[Web document revisions]
══════
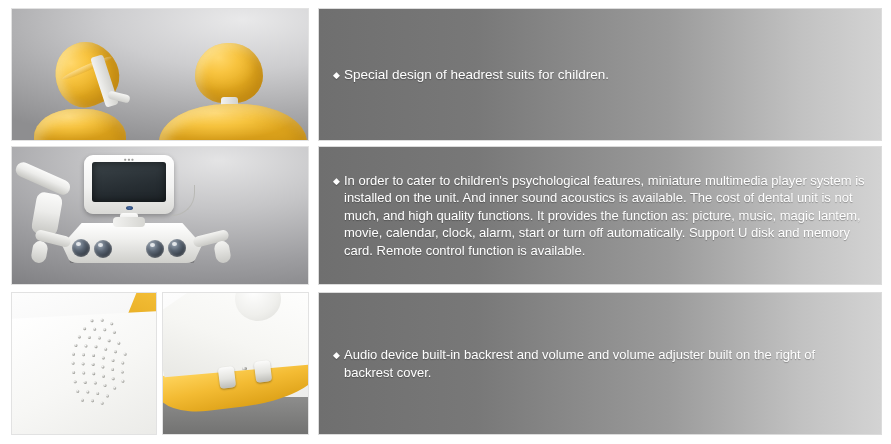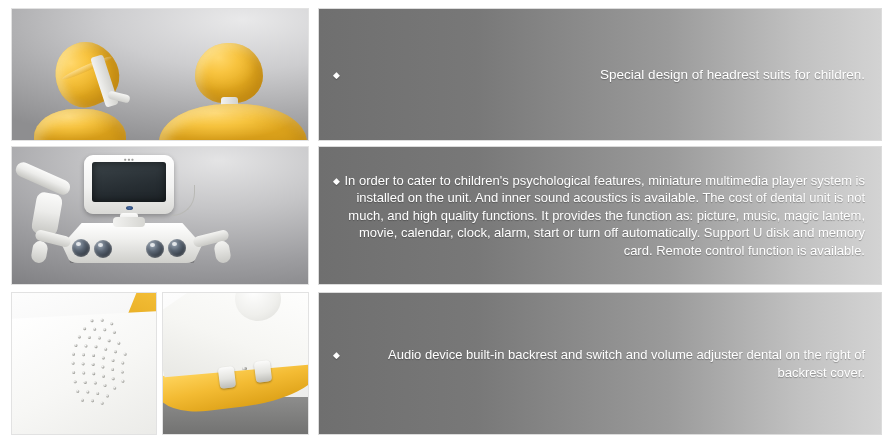--- a/index.html
+++ b/index.html
@@ -169,21 +169,21 @@
     line-height:17.5px;
     text-shadow:0 1px 1px rgba(0,0,0,.30);
   }
   .bullet{
     flex:0 0 auto;
     width:11px;
     font-size:9px;
     line-height:18px;
     color:#ffffff;
   }
-  .btext{flex:1 1 auto;text-align:right;}
+  .btext{flex:1 1 auto;}
   .tp1 .bullet-line{font-size:13.5px;}
 </style>
 </head>
 <body>
 
 <div class="sheet">
 
   <div class="media-col" style="left:11px;top:8px;width:298px;height:133px;">
     <div class="photo" style="width:298px;height:133px;">
       <div class="bg-studio"></div>
@@ -317,18 +317,18 @@
       <div class="knob" style="left:56px;top:74px;width:16px;height:21px;transform:rotate(-7deg);"></div>
       <div class="knob" style="left:92px;top:68px;width:16px;height:21px;transform:rotate(-7deg);"></div>
       <div class="dot" style="left:79px;top:74px;width:5px;height:3px;border-radius:2px;"></div>
     </div>
   </div>
 
   <div class="textpanel" style="left:318px;top:292px;width:564px;height:143px;">
     <div class="tp-inner">
       <div class="bullet-line">
         <span class="bullet">◆</span>
-        <span class="btext">Audio device built-in backrest and switch and volume adjuster dental on the right of backrest cover.</span>
+        <span class="btext">Audio device built-in backrest and volume and volume adjuster built on the right of backrest cover.</span>
       </div>
     </div>
   </div>
 
 </div>
 
 </body></html>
══════
[Aim of the exercise] Return an exact transcription of the entries above, excluding each image.

[Result of the task]
--- a/index.html
+++ b/index.html
@@ -169,21 +169,21 @@
     line-height:17.5px;
     text-shadow:0 1px 1px rgba(0,0,0,.30);
   }
   .bullet{
     flex:0 0 auto;
     width:11px;
     font-size:9px;
     line-height:18px;
     color:#ffffff;
   }
-  .btext{flex:1 1 auto;text-align:right;}
+  .btext{flex:1 1 auto;}
   .tp1 .bullet-line{font-size:13.5px;}
 </style>
 </head>
 <body>
 
 <div class="sheet">
 
   <div class="media-col" style="left:11px;top:8px;width:298px;height:133px;">
     <div class="photo" style="width:298px;height:133px;">
       <div class="bg-studio"></div>
@@ -317,18 +317,18 @@
       <div class="knob" style="left:56px;top:74px;width:16px;height:21px;transform:rotate(-7deg);"></div>
       <div class="knob" style="left:92px;top:68px;width:16px;height:21px;transform:rotate(-7deg);"></div>
       <div class="dot" style="left:79px;top:74px;width:5px;height:3px;border-radius:2px;"></div>
     </div>
   </div>
 
   <div class="textpanel" style="left:318px;top:292px;width:564px;height:143px;">
     <div class="tp-inner">
       <div class="bullet-line">
         <span class="bullet">◆</span>
-        <span class="btext">Audio device built-in backrest and switch and volume adjuster dental on the right of backrest cover.</span>
+        <span class="btext">Audio device built-in backrest and volume and volume adjuster built on the right of backrest cover.</span>
       </div>
     </div>
   </div>
 
 </div>
 
 </body></html>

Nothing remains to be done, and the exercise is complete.